Records to use Block Start

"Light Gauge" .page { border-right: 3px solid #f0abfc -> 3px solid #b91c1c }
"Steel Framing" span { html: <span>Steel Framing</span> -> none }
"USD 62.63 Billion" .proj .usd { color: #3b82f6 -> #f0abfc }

Records to use Block End
Records to use Block Start

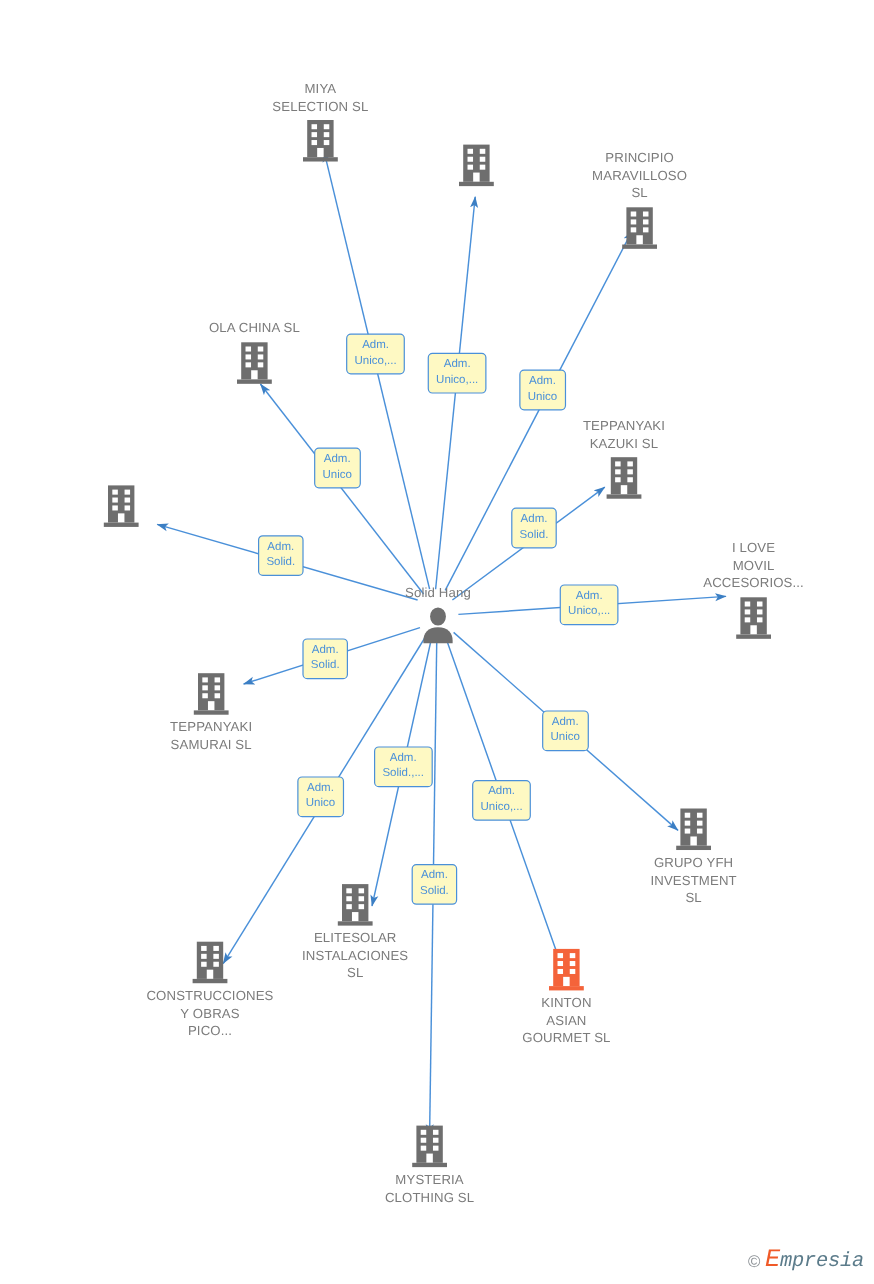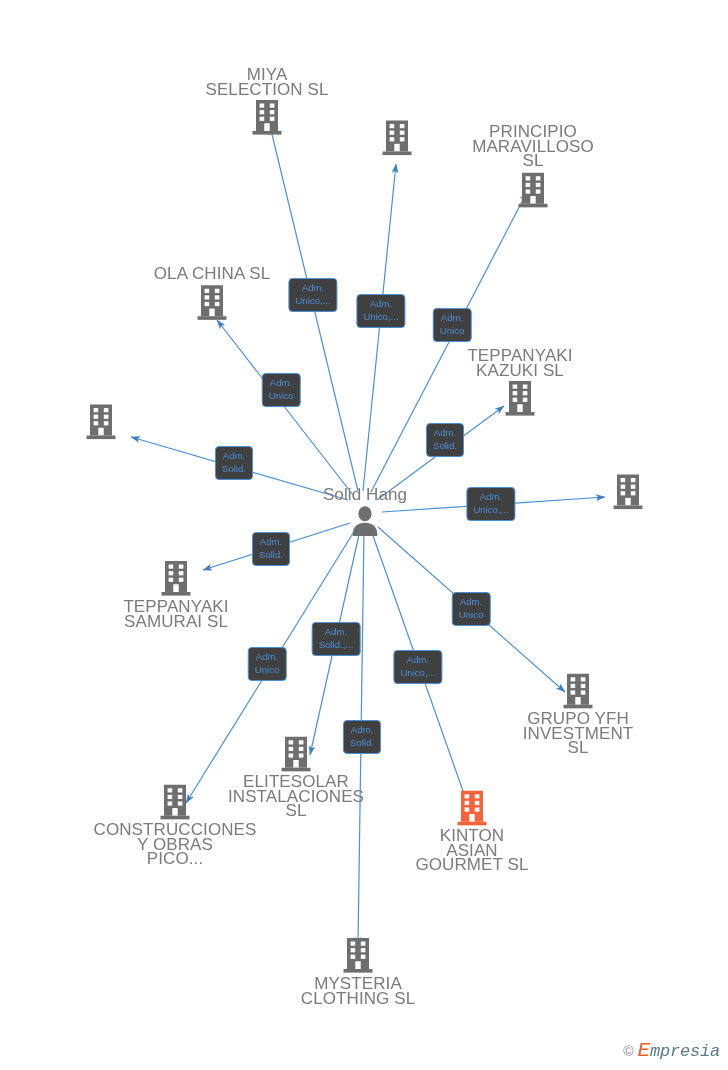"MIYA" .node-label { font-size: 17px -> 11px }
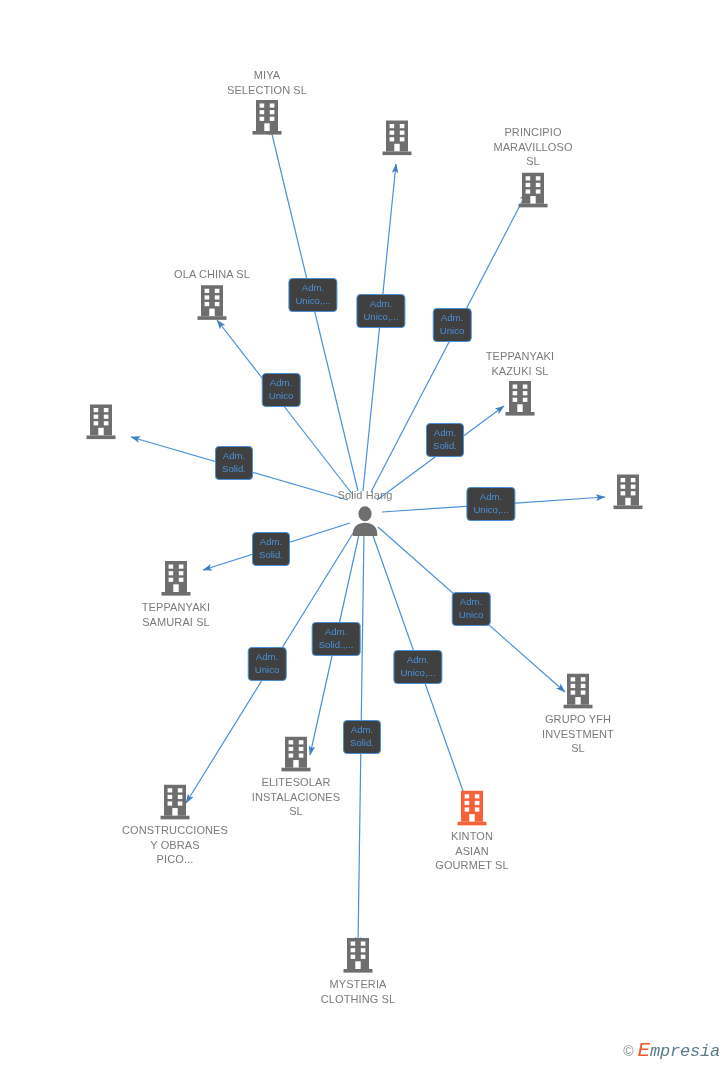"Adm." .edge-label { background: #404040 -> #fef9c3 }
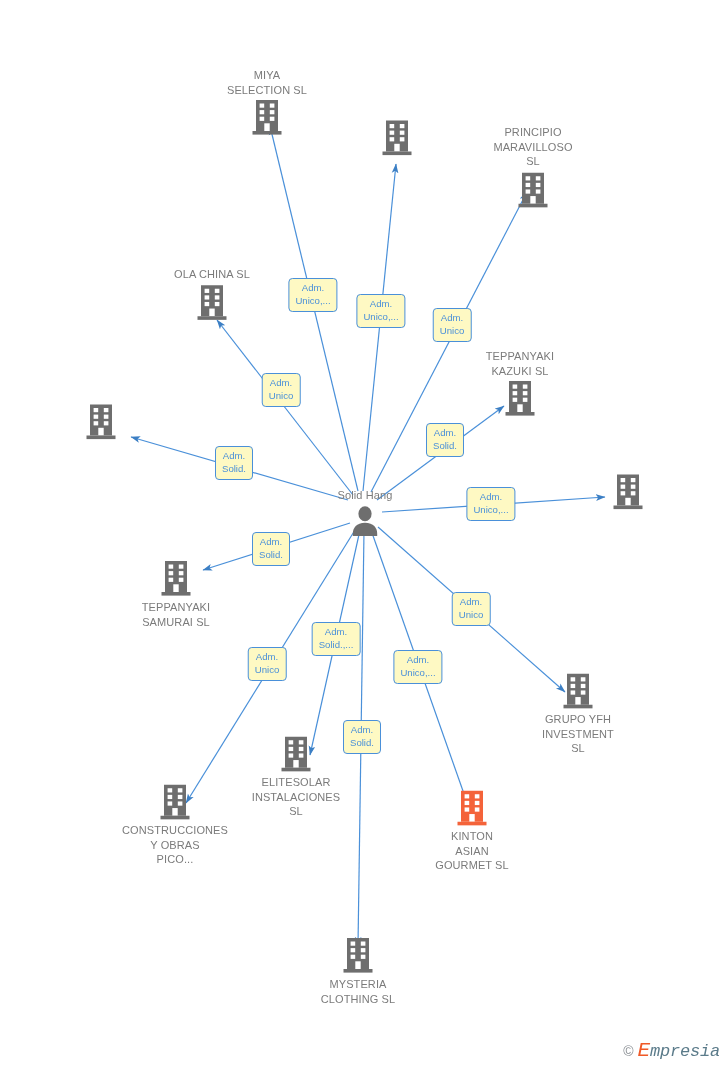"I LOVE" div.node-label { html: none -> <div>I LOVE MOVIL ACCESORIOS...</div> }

Records to use Block End
Records to use Block Start

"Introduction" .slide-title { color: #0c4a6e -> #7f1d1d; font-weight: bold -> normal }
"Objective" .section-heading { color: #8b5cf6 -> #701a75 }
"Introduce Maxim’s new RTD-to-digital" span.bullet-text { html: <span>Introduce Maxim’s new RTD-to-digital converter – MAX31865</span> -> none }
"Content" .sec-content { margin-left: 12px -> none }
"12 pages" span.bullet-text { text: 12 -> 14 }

Records to use Block End

- [Task details]: Review the material and copy each line in which the word "bullet" appears.

- [Result of this exercise]:
"Introduce Maxim’s new RTD-to-digital" span.bullet-text { html: <span>Introduce Maxim’s new RTD-to-digital converter – MAX31865</span> -> none }
"12 pages" span.bullet-text { text: 12 -> 14 }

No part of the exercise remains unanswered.